The University of La Verne welcomed former Israel Ambassador to Ethiopia Asher Naim last week.
Hosted by the International Studies Institute, Naim delivered a powerful lecture about Jews in Ethiopia.
“This is one of those days where we have the opportunity to welcome an ambassador to campus,” University President Stephen Morgan said.
Naim’s presentation began with an in-depth description of the history of Jews in Ethiopia.
He spoke of Ethiopia’s integration of both the Jewish and Christian faith, and how the Ethiopian Jews faced isolation.
“What kept them together was their faith that God promised to fly them under the wings of the eagle from Ethiopia to Jerusalem,” Naim said.
Naim’s noted act of humanitarianism was launched on May 21, 1991, with Operation Solomon.
After 41 flights, 37 airplanes and 25 hours, 14,200 Ethiopian Jews were evacuated from Ethiopia to Jerusalem.
This act of humanitarianism was not an easy one to accomplish.
Naim had to accommodate 30,000 Jews, as well as negotiate a price of $35 million with an Israeli diplomat to launch their migration.
“I’m from the Middle East. You say 100, I say 10,” Naim said in regard to the negotiation.
The expected 15,000 people doubled, as 30,000 Ethiopian Jews arrived at the Ethiopian embassy, where they were to begin their migration.
“Gentlemen, wake up. The eagles have come. We’re taking you to Jerusalem. They looked at us like it was a revelation from God,” Naim said.
“It’s the first time in history, ever, that black Africans were taken out of Africa, not for slavery, not for exploitation, but for love. This is what Israel did in the 21st century,” Naim said.
Naim has since then dedicated himself to the advancement of the Ethiopian Jews, along with their integration into the Israeli society.
The success of Operation Solomon prompted a lifelong dedication to the Ethiopian Jews.
Naim has founded the Scholarship Fund for Ethiopian Jews, where eligible Ethiopian Israelis are granted scholarships to advance their education.
After the lecture, Naim was open to questions.
He brushed upon his stance on the Hamas/Israeli conflict,where he held that their differences should be addressed accordingly, and spoke of how the Ethiopian Jews are currently being integrated socially in Israel.
“You want them to progress but also want them to preserve their identity,” Naim said. “I learned in Ethiopia, that although they are very poor people, they have very high culture.”
After his lecture, Naim spoke of the satisfaction he has achieved.
“I feel great. There’s nothing (better) than doing something for somebody else.”
The audience was receptive. He was given a standing ovation and even stayed a while after to speak with students and faculty.

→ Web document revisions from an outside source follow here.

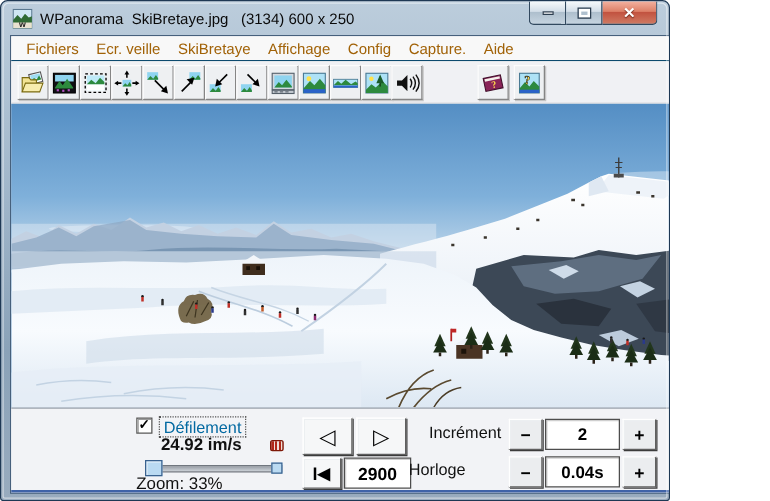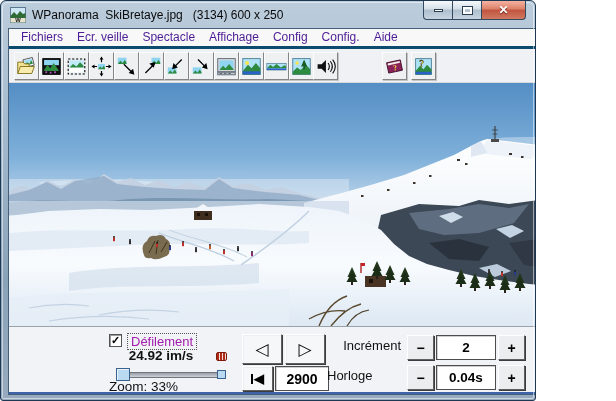--- a/index.html
+++ b/index.html
@@ -30,8 +30,8 @@
   .client{position:absolute;left:8px;top:28px;width:600px;height:365px;background:#f2f3f6;
     box-shadow:0 0 0 1px #46607c;}
   
-  .menubar{height:20px;background:#f8f8f8;border-bottom:3px solid #0c4a6e;display:flex;align-items:flex-end;
-    padding-left:5px;font-size:12px;color:#4c1d95;}
+  .menubar{height:20px;background:#f8f8f8;border-bottom:1px solid #0c4a6e;display:flex;align-items:flex-end;
+    padding-left:5px;font-size:12px;color:#a16207;}
   .menu-item{padding:2px 7px;}
   
   .toolbar{height:34px;background:#f0f1f4;border-bottom:1px solid #d9dadd;position:relative;}

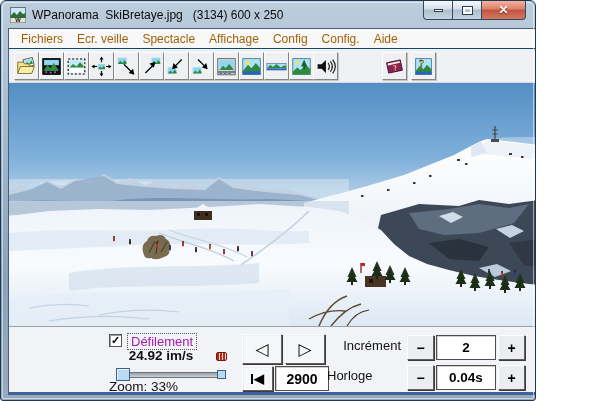--- a/index.html
+++ b/index.html
@@ -113,7 +113,7 @@
     <div class="menubar">
       <span class="menu-item">Fichiers</span>
       <span class="menu-item">Ecr. veille</span>
-      <span class="menu-item">Spectacle</span>
+      <span class="menu-item">SkiBretaye</span>
       <span class="menu-item">Affichage</span>
       <span class="menu-item">Config</span>
       <span class="menu-item">Config.</span>

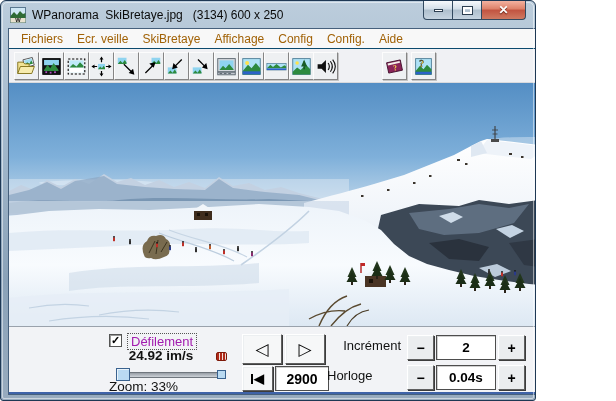--- a/index.html
+++ b/index.html
@@ -116,7 +116,7 @@
       <span class="menu-item">SkiBretaye</span>
       <span class="menu-item">Affichage</span>
       <span class="menu-item">Config</span>
-      <span class="menu-item">Config.</span>
+      <span class="menu-item">Capture.</span>
       <span class="menu-item">Aide</span>
     </div>
 

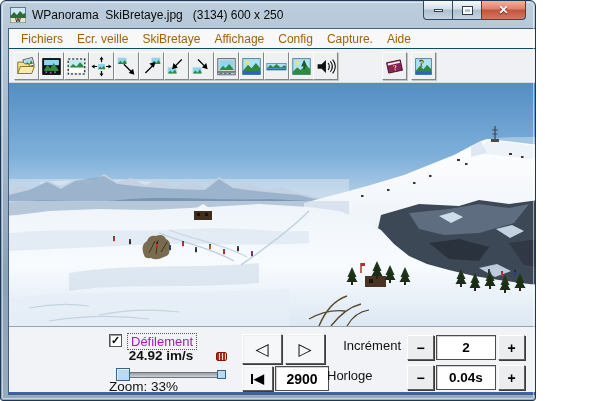--- a/index.html
+++ b/index.html
@@ -51,7 +51,7 @@
   .chk{left:100px;top:7px;width:13px;height:13px;background:#fff;border:1px solid #555;
     box-shadow:inset 1px 1px 0 #9a9a9a;display:flex;align-items:center;justify-content:center;}
   .chk span{font-size:11px;font-weight:bold;line-height:1;margin-top:-1px;color:#000;}
-  .def-label{left:118px;top:6px;border:1px dotted #555;padding:0 3px;font-size:13px;color:#a21caf;}
+  .def-label{left:118px;top:6px;border:1px dotted #555;padding:0 3px;font-size:13px;color:#0369a1;}
   .speed{left:96px;top:21px;width:112px;text-align:center;font-weight:bold;font-size:13.5px;}
   .speed-ico{left:207px;top:25px;width:11px;height:9px;border:1px solid #7e1808;border-radius:2px;
     background:repeating-linear-gradient(90deg,#b02818 0 2px,#efe0d8 2px 3px);}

“I thought it was pretty enlightening. I thought it was a good example of humanitarianism work – airlifting Ethiopian Jews and taking them to Israel,” Michael Quesada, senior history and political science minor, said.
Naim now lives in Jerusalem and has been named the 2009 recipient of the Raoul Wallenberg Award.
The award is named after a Swedish businessman who saved the lives of 100,000 people in Hungary in 1944.
The honor is rewarded to people who partake in nonviolent acts of humanitarianism.